[Task inputs — start]

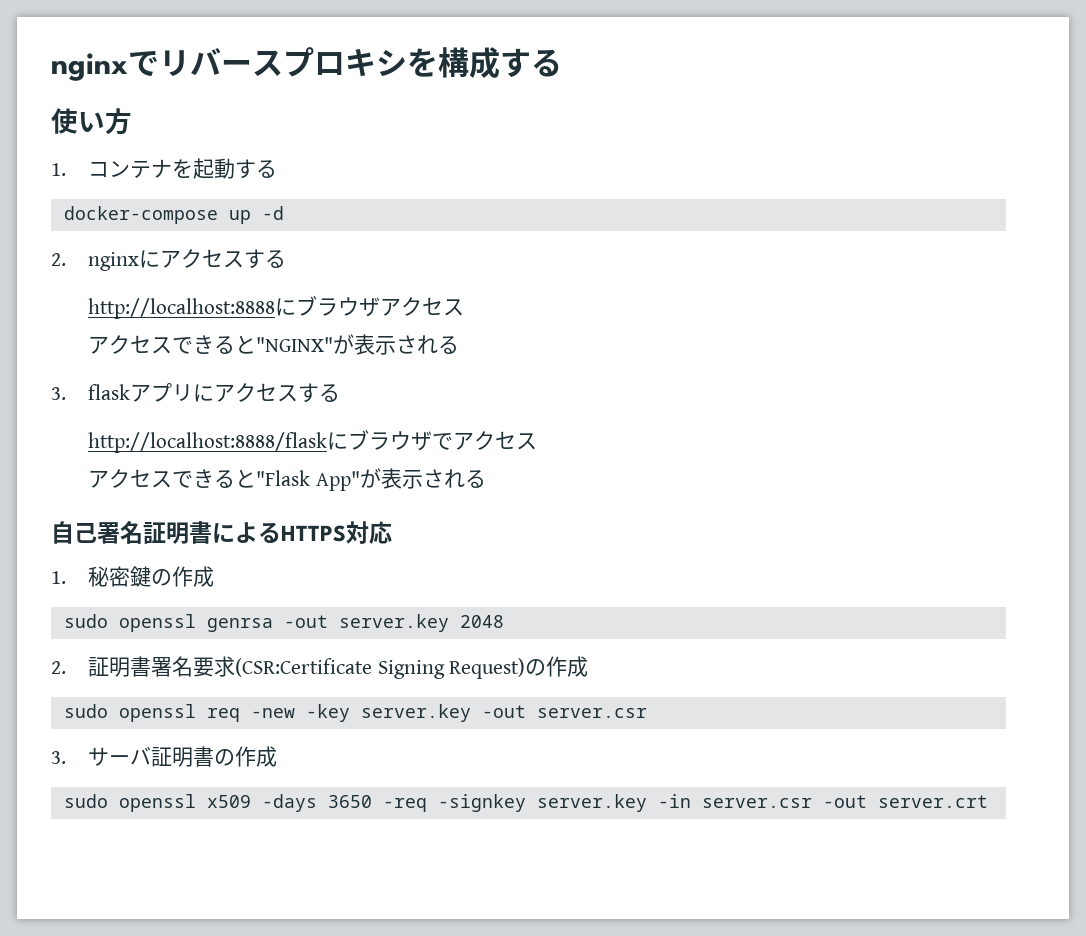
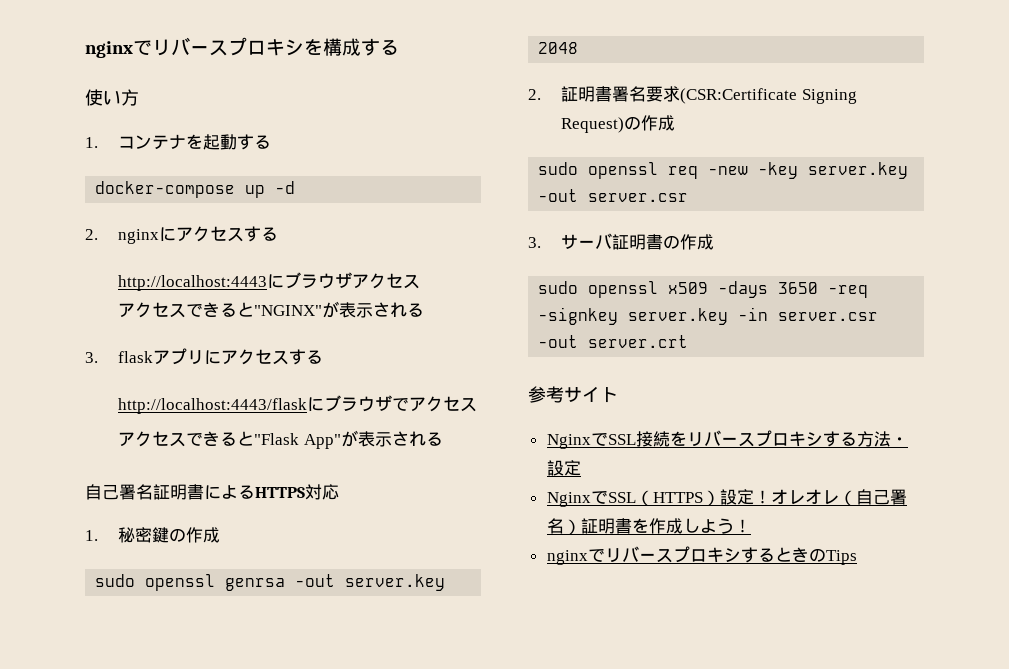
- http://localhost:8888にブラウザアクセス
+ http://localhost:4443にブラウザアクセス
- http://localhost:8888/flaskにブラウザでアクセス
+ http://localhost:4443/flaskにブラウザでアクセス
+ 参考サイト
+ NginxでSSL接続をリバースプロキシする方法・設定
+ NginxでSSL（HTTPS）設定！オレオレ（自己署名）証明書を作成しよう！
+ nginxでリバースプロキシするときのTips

[Task inputs — finish]

Exercise directions: For this exercise, copy the entries above exactly and skip any picture.

Solution to this task:
- http://localhost:8888にブラウザアクセス
+ http://localhost:4443にブラウザアクセス
- http://localhost:8888/flaskにブラウザでアクセス
+ http://localhost:4443/flaskにブラウザでアクセス
+ 参考サイト
+ NginxでSSL接続をリバースプロキシする方法・設定
+ NginxでSSL（HTTPS）設定！オレオレ（自己署名）証明書を作成しよう！
+ nginxでリバースプロキシするときのTips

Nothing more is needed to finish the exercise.